Project description:The 5'-untranslated region (5'-UTR) of the human immunodeficiency virus type-1 (HIV-1) genome regulates multiple RNA-dependent functions during viral replication and has been proposed to adopt multiple secondary structures. Recent phylogenetic studies identified base pair complementarity between residues of the unique 5' element and those near the gag start codon (gag(AUG)) that is conserved among evolutionarily distant retroviruses, suggesting a potential long-range RNA-RNA interaction.
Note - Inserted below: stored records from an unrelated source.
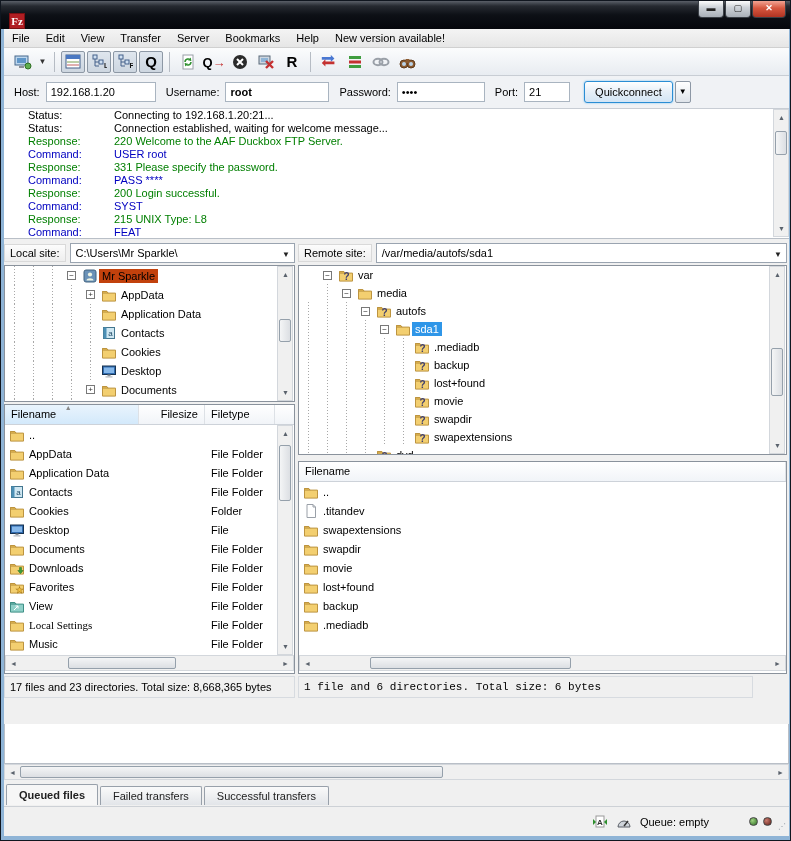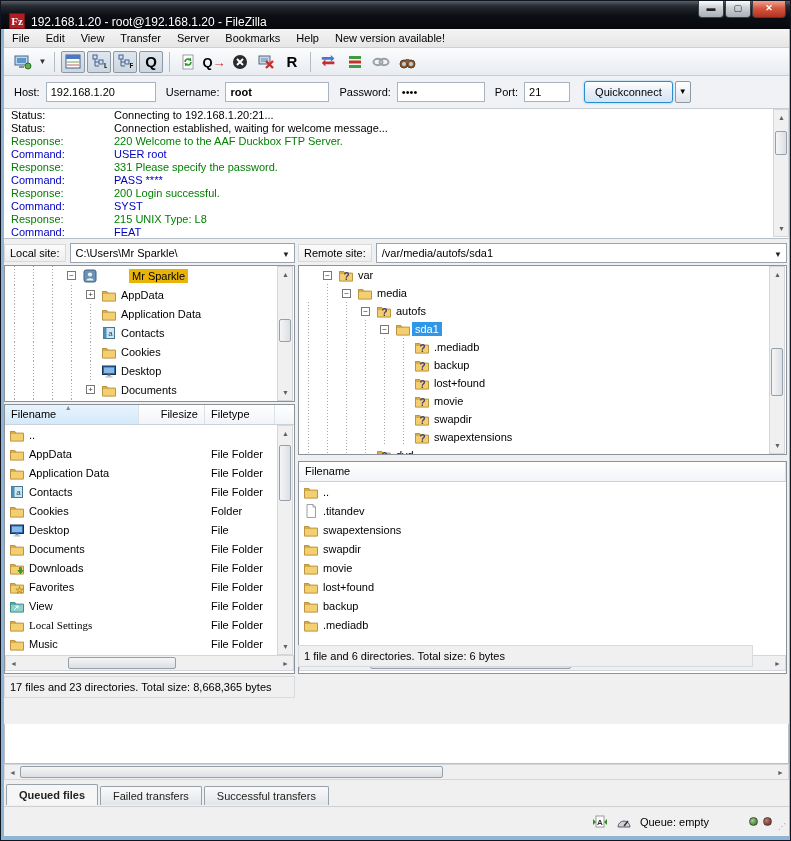--- a/index.html
+++ b/index.html
@@ -114,7 +114,6 @@
 
   <div id="titlebar">
     <div id="fzicon">Fz</div>
-    <div id="title">192.168.1.20 - root@192.168.1.20 - FileZilla</div>
     <div id="winbtns">
       <div class="wbtn">▬</div>
       <div class="wbtn">▢</div>

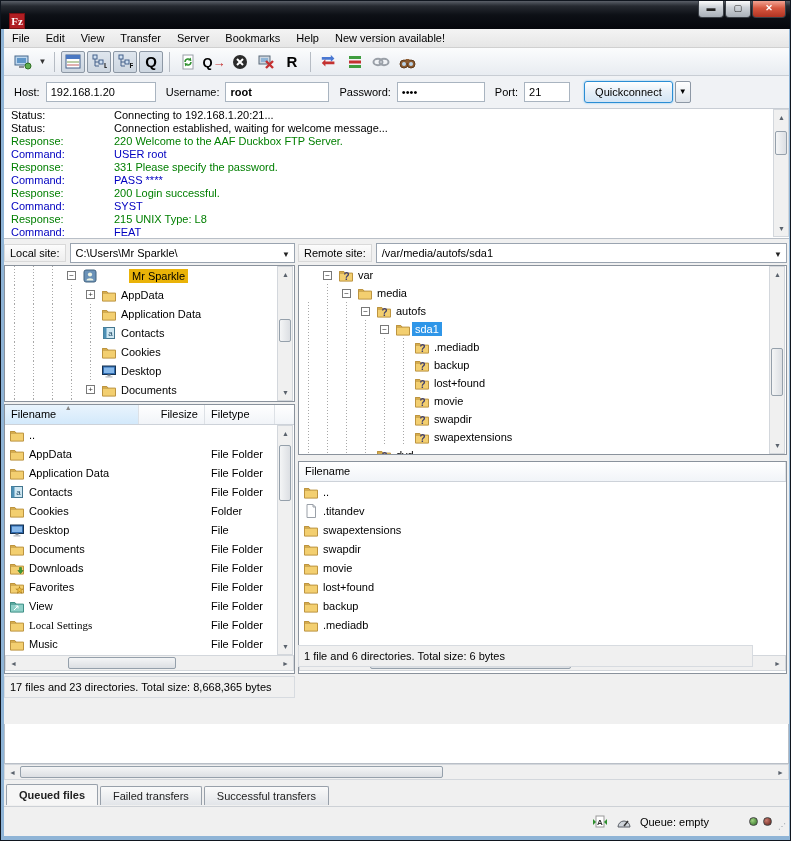--- a/index.html
+++ b/index.html
@@ -44,7 +44,7 @@
   
   #log { position:absolute; left:3px; top:108px; width:785px; height:130px; background:#fff; border-bottom:1px solid #b9bfc7; overflow:hidden; }
   .log-row { display:flex; height:13px; line-height:13px; font-size:11px; white-space:nowrap; }
-  .log-type { width:110px; padding-left:7px; flex:none; }
+  .log-type { width:110px; padding-left:24px; flex:none; }
   .c-status { color:#000000; } .c-command { color:#0000c0; } .c-response { color:#007f00; }
 
   

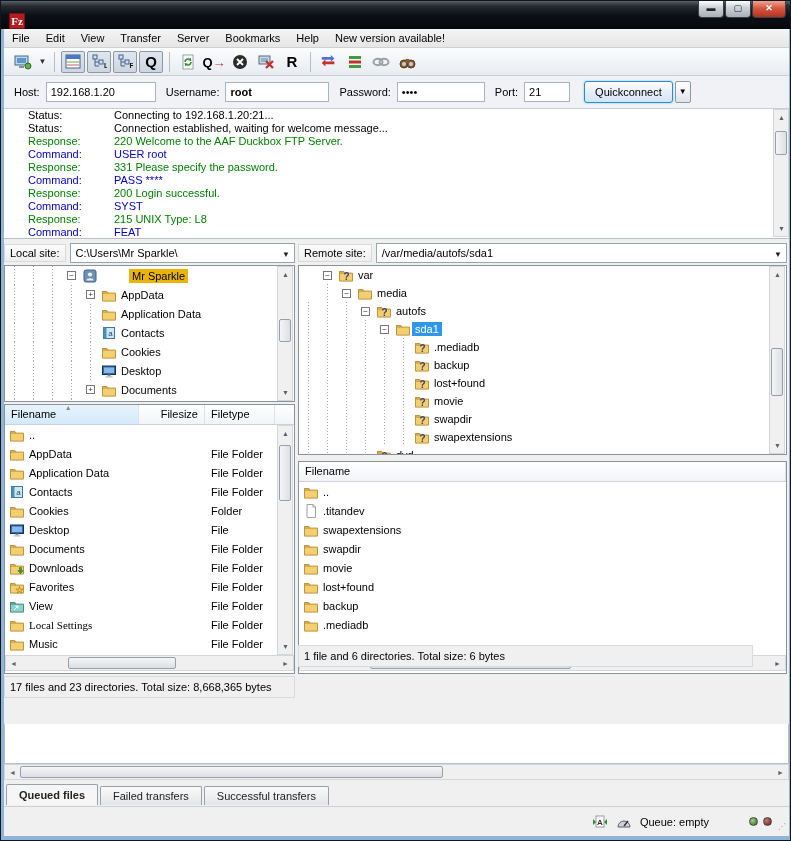--- a/index.html
+++ b/index.html
@@ -66,7 +66,7 @@
   .ticon { flex:none; width:18px; display:flex; justify-content:center; }
   .tlabel { padding:1px 3px; }
   .sel-active { background:#2f96e8; color:#fff; }
-  .sel-inactive { background:#eab308; color:#000;margin-left:30px; }
+  .sel-inactive { background:#c2410c; color:#000; }
 
   
   .lheader { display:flex; height:20px; background:linear-gradient(#ffffff,#f1f4f8); border-bottom:1px solid #cdd2d9; font-size:11px; }

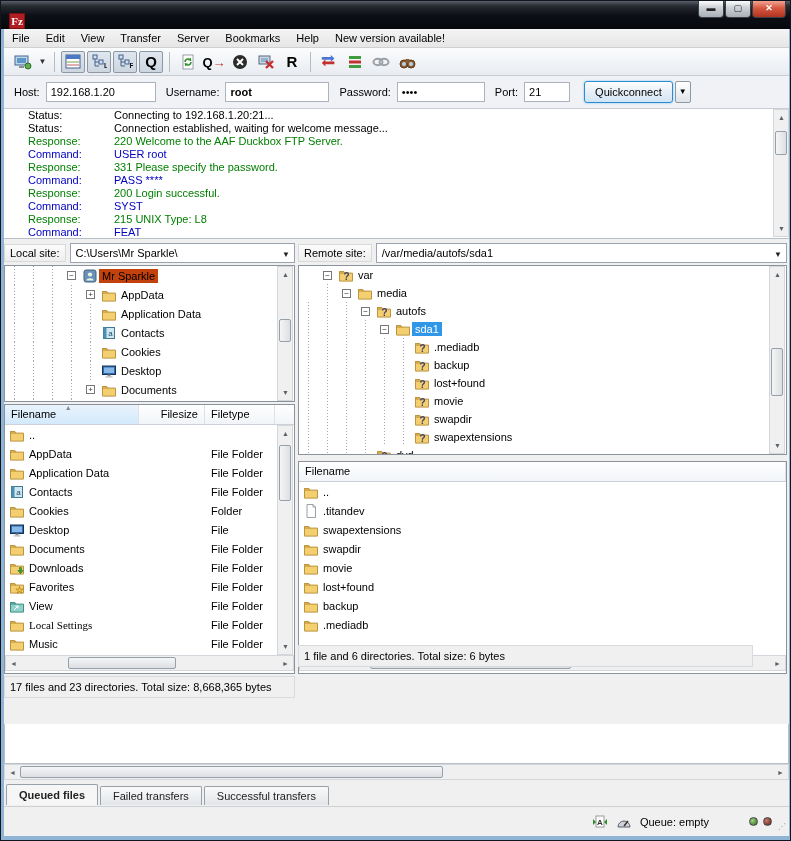--- a/index.html
+++ b/index.html
@@ -919,7 +919,7 @@
   <div class="sbarr" style="right:0; top:0;">►</div>
       </div>
     </div>
-  <div class="pstatus" style="left:297px; top:644px; width:455px;">1 file and 6 directories. Total size: 6 bytes</div>
+  <div class="pstatus" style="left:297px; top:675px; width:455px;font-family:Liberation Mono, monospace;">1 file and 6 directories. Total size: 6 bytes</div>
 
   <div id="queue-body"></div>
However, nucleotide accessibility studies led to conflicting conclusions about the presence of such interactions in virions and in infected cells. Here, we show that an 11-nucleotide oligo-RNA spanning residues 105-115 of the 5'-UTR (U5) readily binds to oligoribonucleotides containing the gag start codon (AUG), disrupting a pre-existing stem loop and forming a heteroduplex stabilized by 11 Watson-Crick base pairs (K(d) = 0.47 +/- 0.16 microM). Addition of the HIV-1 nucleocapsid protein (NC), the trans-acting viral factor required for genome packaging, disrupts the heteroduplex by binding tightly to U5 (K(d) = 122 +/- 10 nM). The structure of the NC:U5 complex, determined by NMR, exhibits features similar to those observed in NC complexes with HIV-1 stem loop RNAs, including the insertion of guanosine nucleobases to hydrophobic clefts on the surface of the zinc fingers and a 3'-to-5' orientation of the RNA relative to protein. Our findings indicate that the previously proposed long-range U5-gag(AUG) interaction is feasible and suggest a potential NC-dependent mechanism for modulating the structure of the 5'-UTR.